Description of Event or Problem · 0

IT WAS REPORTED DURING INITIAL LEFT HIP ARTHROPLASTY A NONDISPLACED FRACTURE OF MEDIAL CALCAR OF FEMORAL NECK. POST OP X-RAY IDENTIFIED SUBSIDENCE OF THE INTRAOPERATIVE MEDIAL CALCAR FRACTURE. ONE YEAR POST OP PATIENT REPORTED PARTICIPATING IN MILD ACTIVITIES, NO ISSUES WITH HIP, LEG LENGTHS EQUAL. THERE IS NO ADDITIONAL INFORMATION AVAILABLE AT THE TIME OF THIS REPORT.

Description of Event or Problem · 0

THERE IS NO UPDATE TO THE PRIOR EVENT DESCRIPTION PROVIDED.

Description of Event or Problem · 0

NO FURTHER EVENT INFORMATION AVAILABLE AT THE TIME OF THIS REPORT.

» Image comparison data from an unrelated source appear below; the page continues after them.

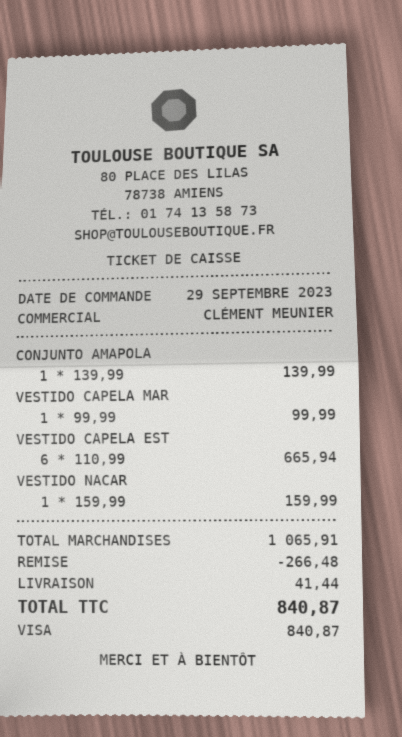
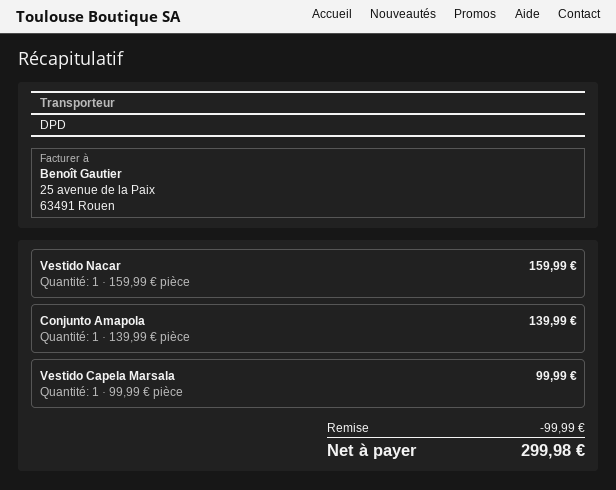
VESTIDO CAPELA EST: 6 x 110.99 = 665.94 -> none
discount: 266.48 -> 99.99
shipping: 41.44 -> none
total: 840.87 -> 299.98

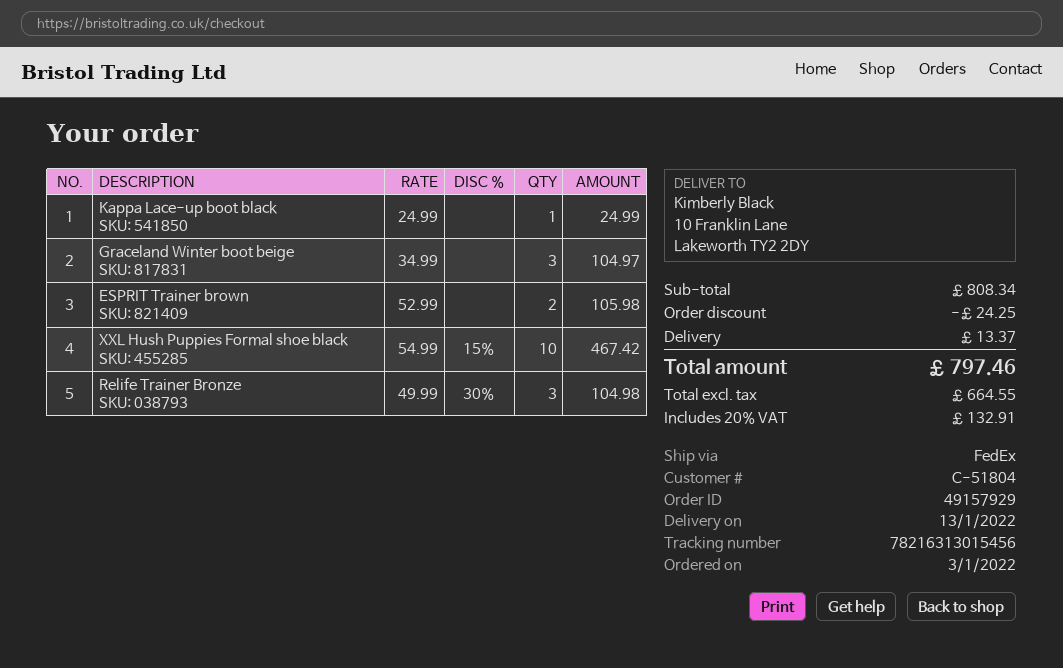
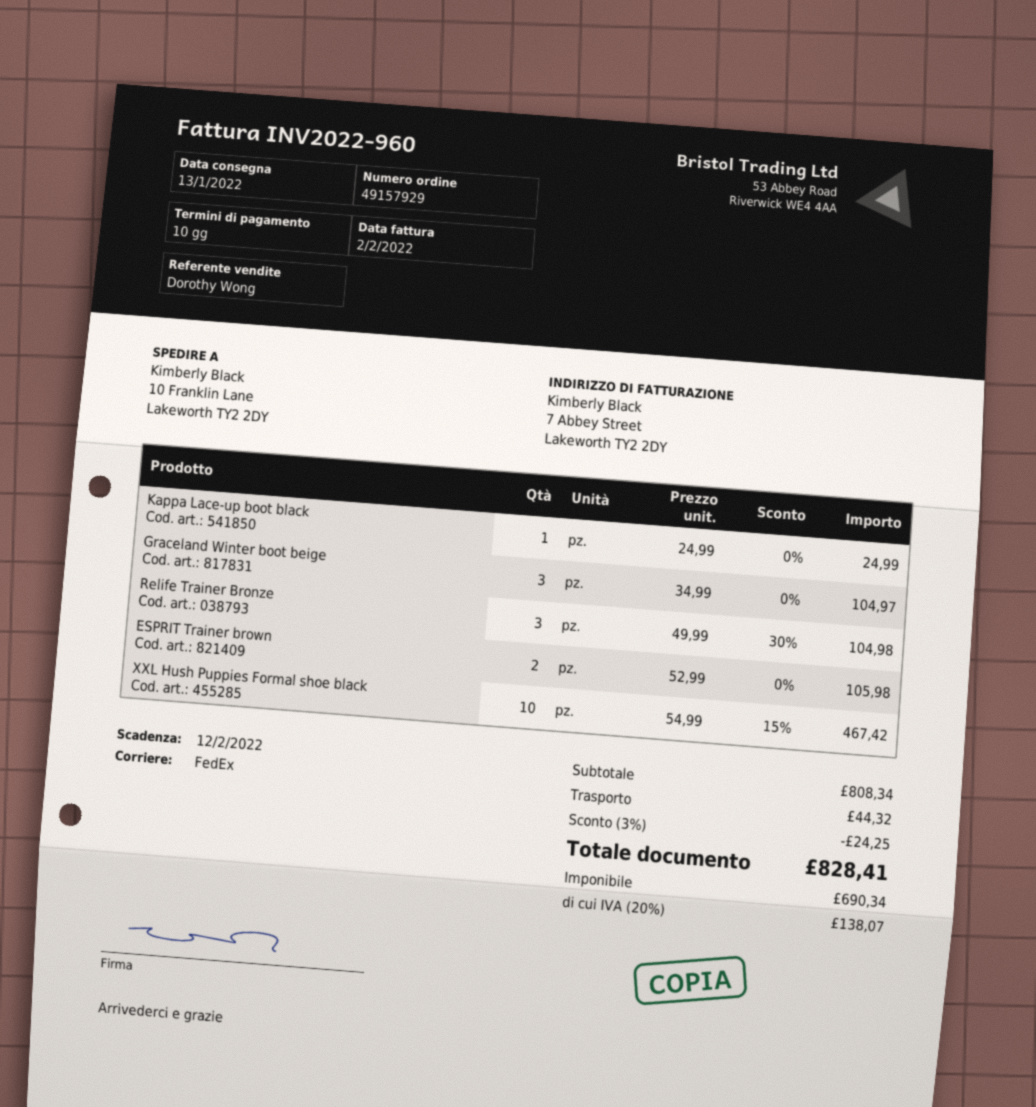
shipping: 13.37 -> 44.32
net: 664.55 -> 690.34
tax: 20% = 132.91 -> 20% = 138.07
total: 797.46 -> 828.41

Additional Manufacturer Narrative · 1

(B)(4). CONCOMITANT MEDICAL PRODUCTS: 110010244 G7 SHELL 6415143; 010000998 G7 SCREW 6440180; 01000849 G7 NEUTRAL LINER 6366874; 12-115114 BIOLOX HEAD 2921994. CUSTOMER HAS INDICATED THAT THE PRODUCT WILL NOT BE RETURNED TO ZIMMER BIOMET FOR INVESTIGATION, PRODUCT REMAINS IMPLANTED. THE INVESTIGATION IS IN PROCESS. ONCE THE INVESTIGATION HAS BEEN COMPLETED, A FOLLOW-UP MDR WILL BE SUBMITTED.

Description of Event or Problem · 1

IT WAS REPORTED DURING AN INITIAL HIP ARTHROPLASTY THAT AN INTRAOPERATIVE NON-DISPLACED FRACTURE OF MEDIAL CALCAR OF FEMORAL NECK OCCURRED. CERCLAGE CABLES WERE PLACED. NO ADDITIONAL PATIENT CONSEQUENCES WERE REPORTED. ATTEMPTS HAVE BEEN MADE AND NO FURTHER INFORMATION HAS BEEN PROVIDED.

Devices

Seq Brand Generic Product Code Manufacturer Model Lot UDI-DI
210468 ECHO BI-METRIC FEMORAL STEM PROSTHESIS, HIP LPH ZIMMER BIOMET, INC. N/A 008780

Patients

Seq Age Sex Outcome Treatment
1 Female Required Intervention SEE H10 NARRATIVE.